F. Pears, The philosophy of action, Pears, Choosing and deciding. The H. P.
Grice Papers, BANC.
hohfeld, of Stanford and
Yale. His main contribution to moral theory was his identification of EIGHT
fundamental conceptions: One person X has a duty to a second person Y to do
some act A when it is required that X to do A for Y. X has a privilege (or
liberty) in face of Y to do A when X has no duty to Y not to do A. X has a right
(or claim) against Y that Y do A when Y has a duty to X to do A. X has a no-right
against Y that Y not do A when Y has a liberty in face of X to do A. X has a power
over Y to effect some consequence C for Y when there is some voluntary action
of X that will bring about C for Y. X has a disability in face of Y to effect C
when there is no action X can perform that will bring about C for Y. X has a liability
in face of Y to effect C when Y has a power to effect C for X. X has a immunity
against Y from C when Y has no power over X to effect C. Philosophers have
adapted Hohfeld’s terminology to express analogous conceptions. In ethics,
these fundamental conceptions provide something like atoms into which all more
complex relationships can be analyzed. Semantically, these conceptions reveal
pairs of correlatives, such as a claim of X against Y and a duty of Y to X,
each of which IMPLIES the other, and pairs of opposites, such as a duty of X to
Y and a liberty of Y in face of X, which are contradictories. In the theory of
rights, his distinctions between liberties, claims, powers, and immunities are
often used to reveal ambiguities in the language of rights or to classify
species of rights – Grice thought this was “all implicatural, and due to an
inability to understand Hohfeld.”
hölderlin:
studied
at Tübingen, where he befriended Schelling and Hegel, and at Jena, where he met
Schiller and Fichte.
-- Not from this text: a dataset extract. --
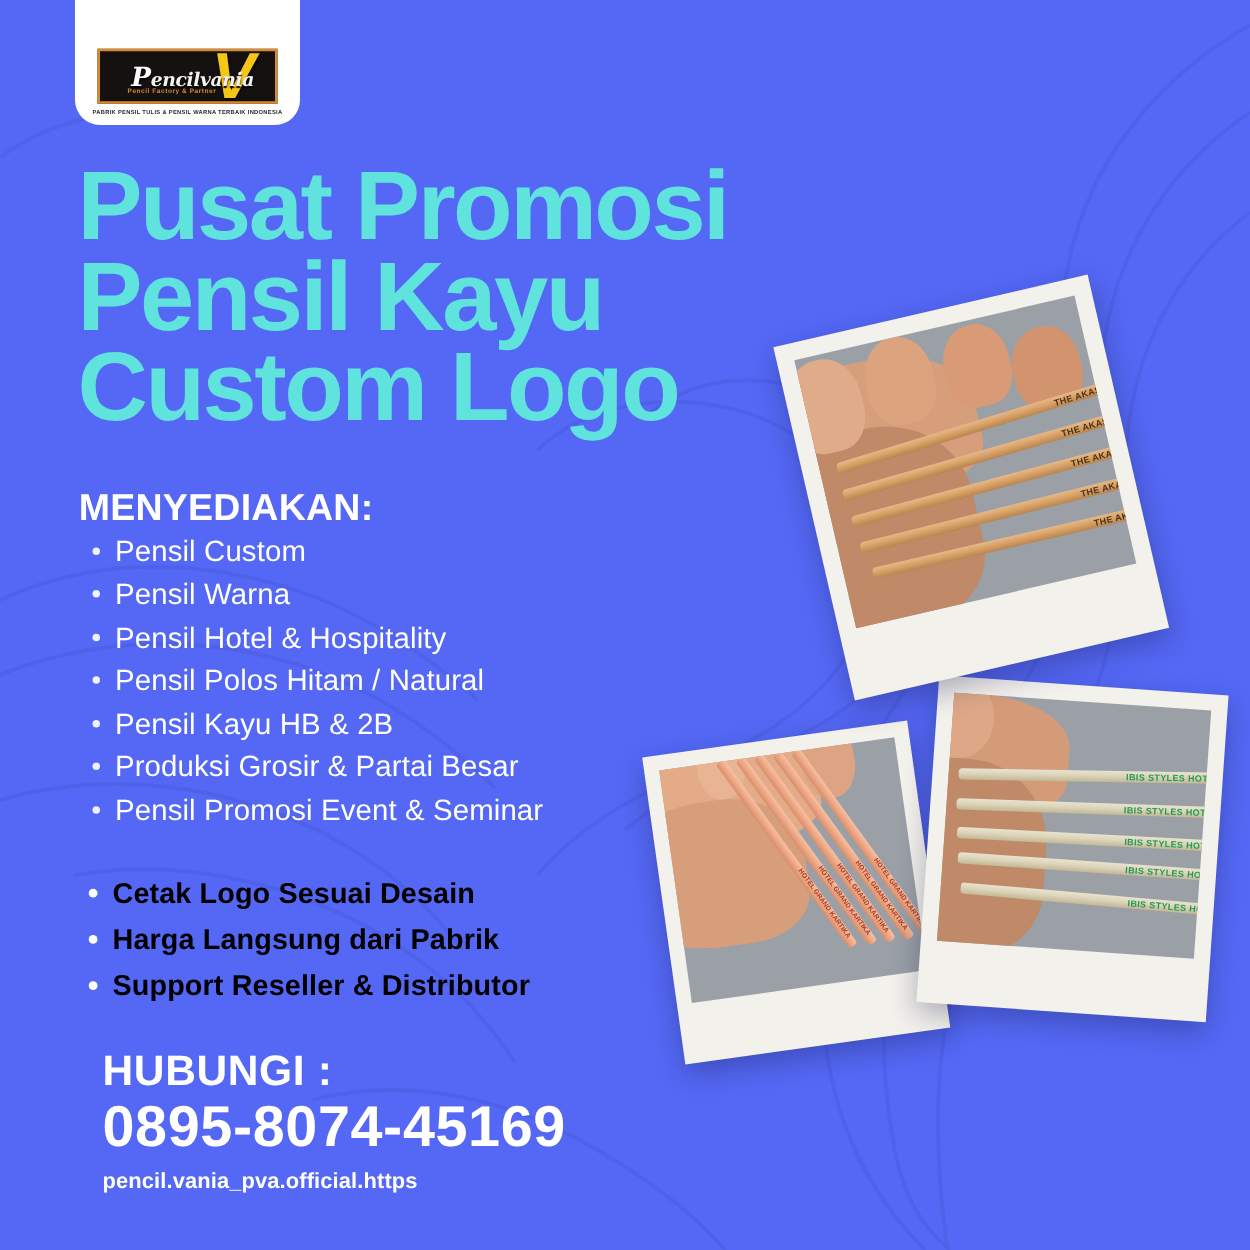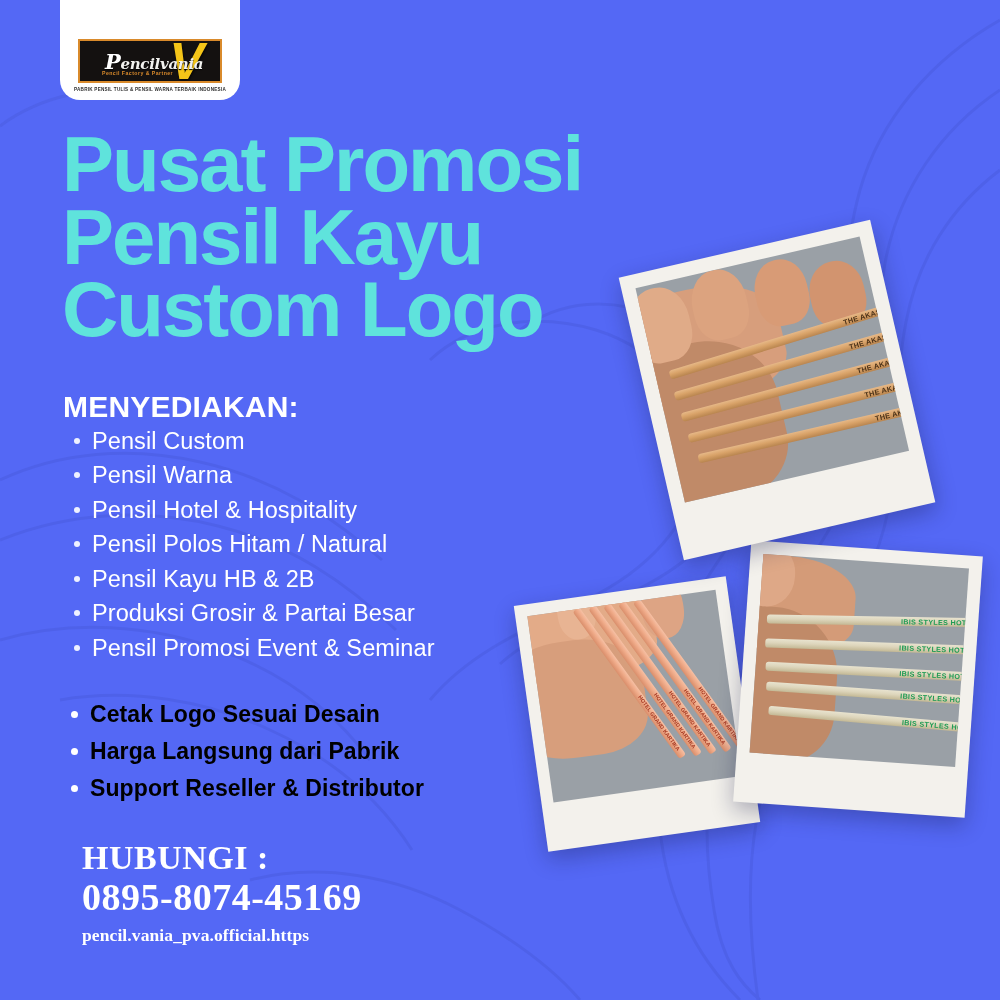"HUBUNGI :" .contact { font-family: Liberation Serif, serif -> none }
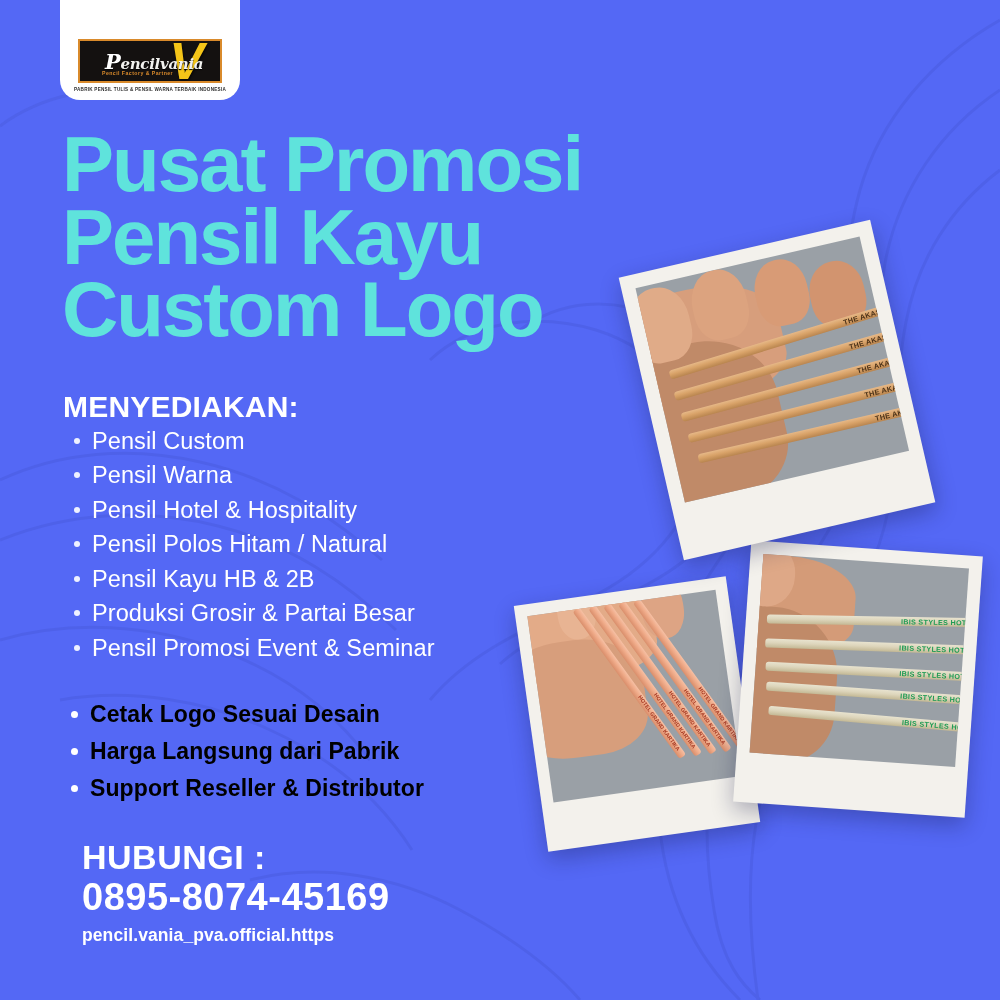"0895-8074-45169" .contact-phone { font-size: 38px -> 46px }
Since Hölderlin never held an academic position or
published any of his philosophical writings, his influence on philosophy was
primarily through his personality, conversations, and letters. He is widely
viewed as the author of the so-called “Oldest System-Program of German
Idealism,” a fragment that culminates in an exaltation of poetry and a call for
a new “mythology of reason.” This theme is illustrated in the novel Hyperion
(1797/99), which criticizes the subjective heroism of ethical idealism,
emphasizes the sacred character of nature, and attempts to conflate religion
and art as “overseers of reason.” In his veneration of nature and objections to
Fichte’s treatment of the “Not-I,” Hölderlin echoed Schelling’s Naturphilosophie.
In his Hellenism and his critique of the “philosophy of reflection” (see Ueber
Sein und Urteil [“On Being and Judgment”]) he anticipated and influenced Hegel.
In Hölderlin’s exaltation of art as alone capable of revealing the nature of
reality, he betrayed a debt to Schiller and anticipated Romanticism. However,
his view of the poet possesses a tragic dimension quite foreign to Schelling
and the younger Romantics. The artist, as the interpreter of divine nature,
mediates between the gods and men, but for this very reason is estranged from
his fellows. This aspect of Hölderlin’s thought influenced Heidegger.